As I walked along the beach, seeking out the ideal areas where the sand is slightly softer but not too firm, much more comfortable for walking barefoot, my thoughts turned to the Five-a-Day I’ve been keeping up for 336 days now, that magical target of 365 not far away. The main question on my mind is what am I going to do when I’m finished, perhaps the same thought the other 249 turfers currently on target for the same are having? Relief at having finally finished will certainly be on my mind. As to what next? Probably carry on turfing, I suppose!
My next zone was PillBoxWW2, located deep in the dunes and almost invisible unless you know it’s there or stumble across it my accident. Even if you do know it’s there, not all that easy to find, even during daylight. Thankfully, I’ve been here before and know the route well. Actually, the trickiest part was climbing up the loose sand of the steep dune face from the beach and trying to avoid standing on thistles. Another zone taken.
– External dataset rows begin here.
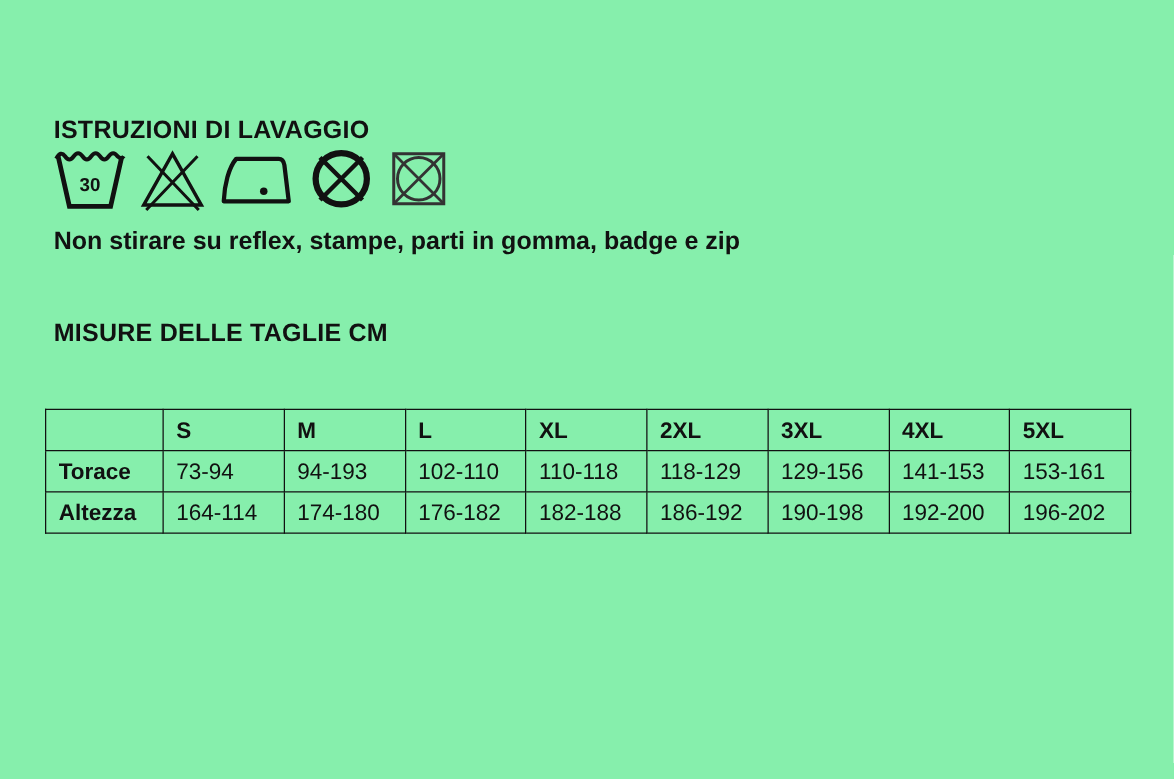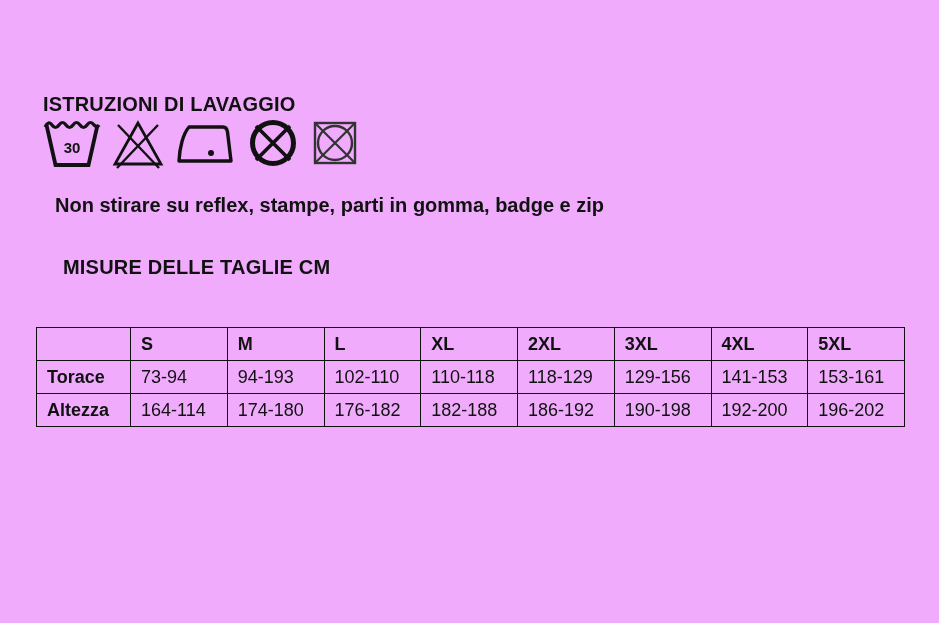--- a/index.html
+++ b/index.html
@@ -11,7 +11,7 @@
     position: relative;
     width: 939px;
     height: 623px;
-    background: #f0abfc;
+    background: #86efac;
     font-family: "Liberation Sans", sans-serif;
     color: #111111;
     overflow: hidden;

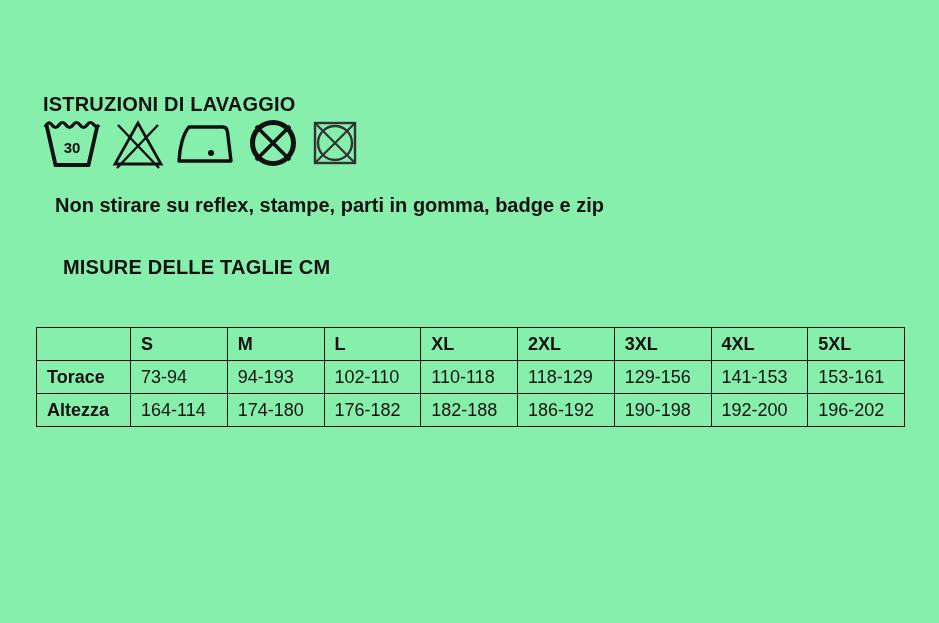--- a/index.html
+++ b/index.html
@@ -31,7 +31,7 @@
     position: absolute;
     left: 43px;
     top: 182px;
-    margin: 12px;
+    margin: 0;
     font-size: 20px;
     font-weight: bold;
     white-space: nowrap;

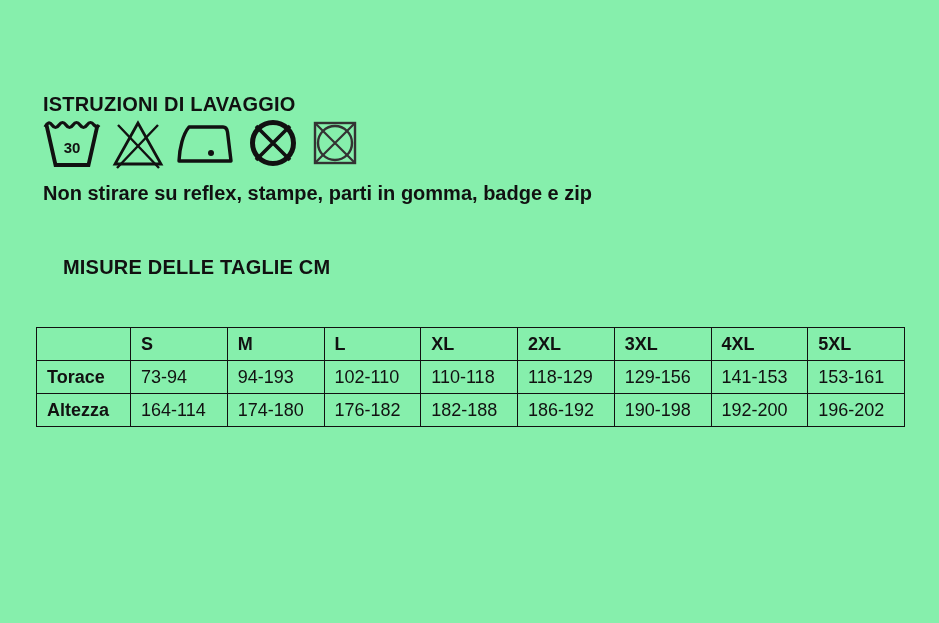--- a/index.html
+++ b/index.html
@@ -26,7 +26,7 @@
     white-space: nowrap;
   }
   #washing-title { top: 93px; }
-  #sizes-title   { top: 256px; margin-left: 20px; }
+  #sizes-title   { top: 256px; }
   .note {
     position: absolute;
     left: 43px;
I was now off towards the wrecks of the two midget submarines out in the bay, zones SubWreckOne and SubWreckTwo. Normally, I would visit here on a falling tide but tonight, it was the opposite, a rising tide. I was not sure if the subs would still be above water. But no matter, I walked in that direction anyway. It took over ten minutes to reach the first zone, slowly a dark shape appeared in the darkness. It could only be the sub wreck, not much else would be that shape out here, other than a beached whale or something of that kind. And if SubWreckOne zone is above water, as will SubWreckTwo, as its slightly further inland. Zones taken.
All that was left was my final zone of the night, SandySocks. It sets of with my sights on a point on the horizon, actually the planet Saturn, shining brightly to the west. As I got closer to the zone, I adjusted my course and eventually ended back-on the zone. One final zone taken. Now time to head home. I did consider turfing my way around Kilspindie golf course and Aberlady, I’d brought the Swifty kick scooter with me, but it was getting late and I can always do that another time.
The walk back was interesting. Other than encountering more rabbits than auditioned for Wallace & Gromit’s film, The Curse of the Were-Rabbit, the main point of interest was the air temperature. Out on the sand flats in the bay, and also in the dunes, the air was lovely and warm but in the saltmarsh low lying areas were decidedly chilly. I would estimate around 7 Degrees Celsius lower than the 17 Degrees Celsius in the warm areas. And walking back was quite amazing in the moonlight. It was so bright that I could dispense with my torch. Back at the car, a night well spent. Not many zones taken but what a night. Time to head for home where I have something extra special in the freezer, compliments of my next door neighbour, a 480 ml tub of Kit-Kat Ice Cream and it’s mine, all mine! Thanks, Margo. Bye for now.